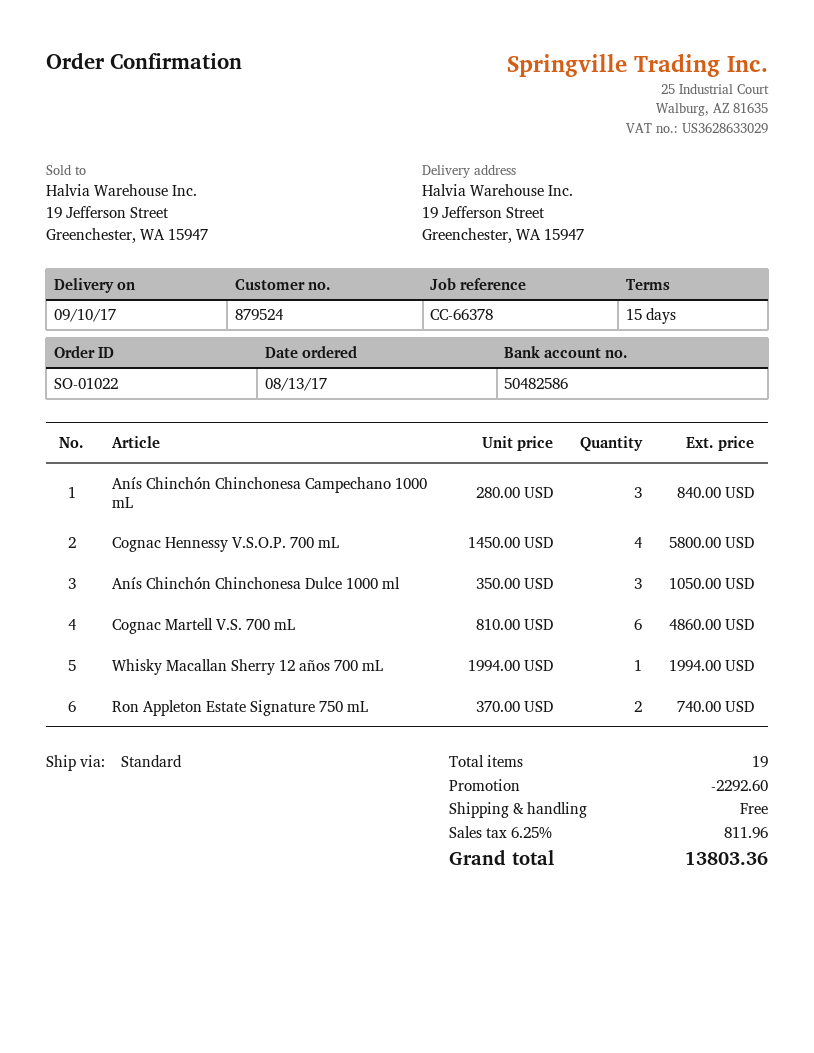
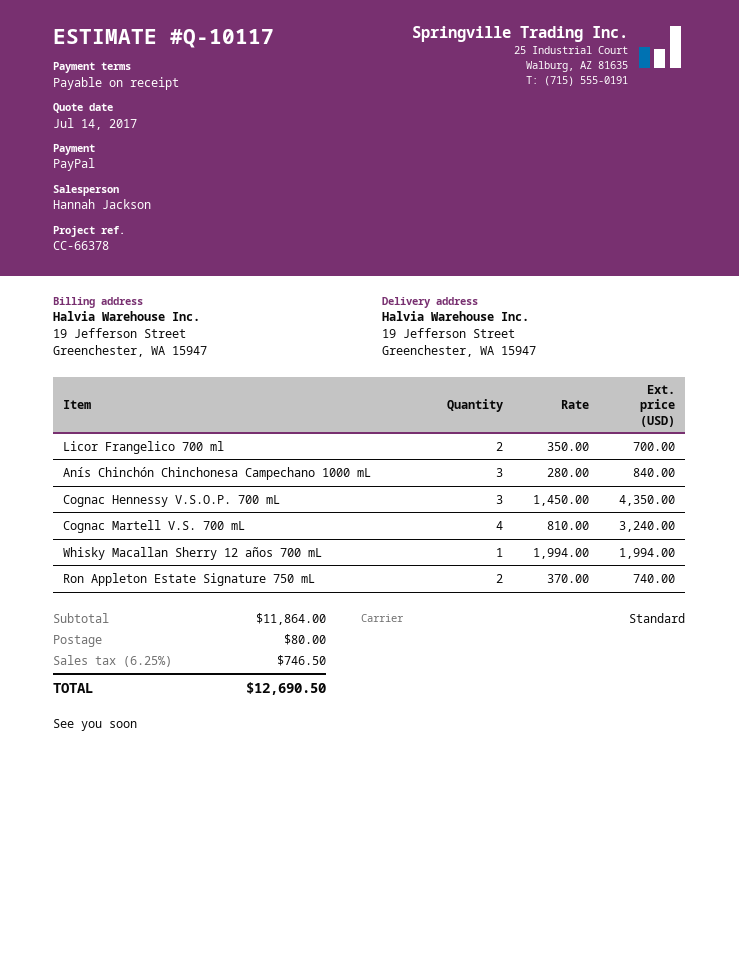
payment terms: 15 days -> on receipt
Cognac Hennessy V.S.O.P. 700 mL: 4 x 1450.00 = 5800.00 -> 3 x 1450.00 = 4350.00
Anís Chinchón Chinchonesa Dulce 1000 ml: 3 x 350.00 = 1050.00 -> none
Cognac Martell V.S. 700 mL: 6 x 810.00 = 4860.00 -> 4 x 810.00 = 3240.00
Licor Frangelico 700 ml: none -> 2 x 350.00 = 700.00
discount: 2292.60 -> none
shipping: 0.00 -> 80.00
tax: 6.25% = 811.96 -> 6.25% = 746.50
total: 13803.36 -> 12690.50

########

Your instructions »
Pictures in the records above are not copied; print everything else exactly.

Task solution »
payment terms: 15 days -> on receipt
Cognac Hennessy V.S.O.P. 700 mL: 4 x 1450.00 = 5800.00 -> 3 x 1450.00 = 4350.00
Anís Chinchón Chinchonesa Dulce 1000 ml: 3 x 350.00 = 1050.00 -> none
Cognac Martell V.S. 700 mL: 6 x 810.00 = 4860.00 -> 4 x 810.00 = 3240.00
Licor Frangelico 700 ml: none -> 2 x 350.00 = 700.00
discount: 2292.60 -> none
shipping: 0.00 -> 80.00
tax: 6.25% = 811.96 -> 6.25% = 746.50
total: 13803.36 -> 12690.50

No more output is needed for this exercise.